55. Discussion of the main IUU fishing issues reflected a good understanding of the problems that countries are encountering. It was evident that many of the problems were similar although the severity of the problems varied among countries. Participants were aware of the merits of adopting both hard (e.g. confiscation of catch and vessels) and soft (awareness building) approaches to combating IUU fishing, recognizing that a mix of measures were needed depending on national policies and conditions and whether nationals or foreign fishers were involved.

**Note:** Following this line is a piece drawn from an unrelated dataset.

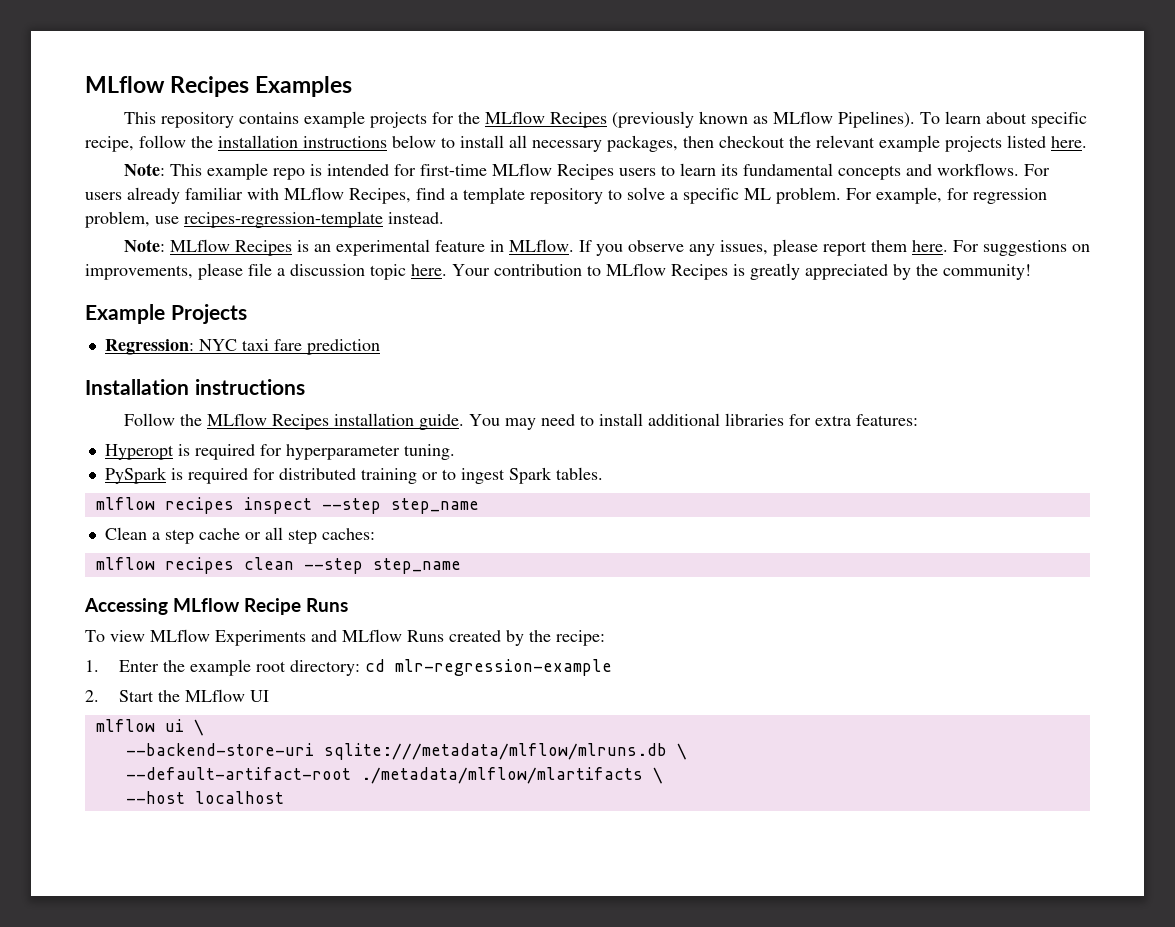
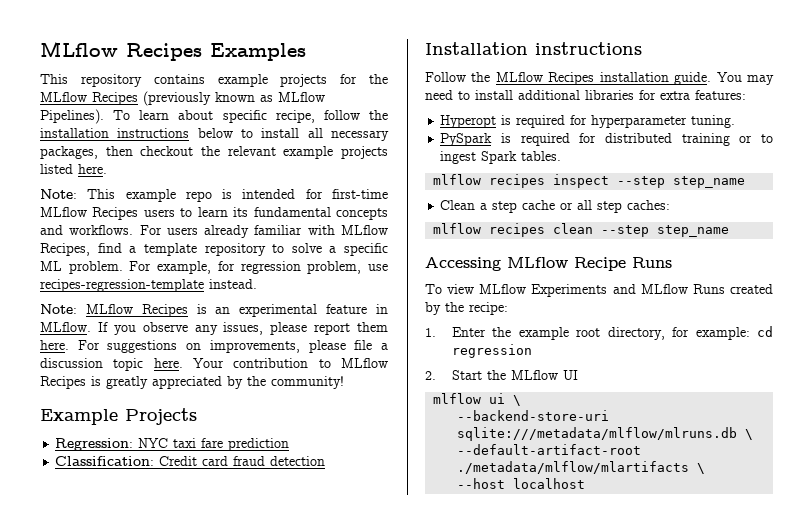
+ Classification: Credit card fraud detection
- 1. Enter the example root directory: cd mlr-regression-example
+ 1. Enter the example root directory, for example: cd regression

56. Some participants stressed the relevance and importance of bilateral and regional cooperation in matters relating to IUU fishing, citing activities such as the sharing of information about IUU fishers and vessels and joint enforcement programmes. It was noted that such programmes had proven to be effective in facilitating coordinated MCS arrangements and reducing the incidence of IUU fishing in some instances.
57. The use of prohibited gears and fishing methods generated considerable discussion in the Workshop. Some participants pointed out that countries had introduced innovative measures to address these problems including the imposition of travel/movement restrictions on persons found using dynamite for fishing and requiring persons in possession of dynamite to justify why they had dynamite in their possession. However, the Workshop agreed that the use of prohibited gears and fishing methods was symptomatic of deeper-seated social and economic problems that needed to be addressed concurrently if the fisheries problems were to be alleviated.
58. Some participants expressed the view that the ranking of IUU fishing problems in Appendix M reflected the severity and prevalence of problems in Southeast Asia. However, it was pointed out that some of the issues could be more precisely defined and clustered into groups. A concern was expressed that the ranking of inadequate legislation for IUU fishing/MCS underestimated the adequateness of legislation in the subregion to effectively deal with IUU fishing and MCS. Similarly, it was noted that the listing of issues focused principally on marine issues and that some issues of concern to inland fisheries had been overlooked.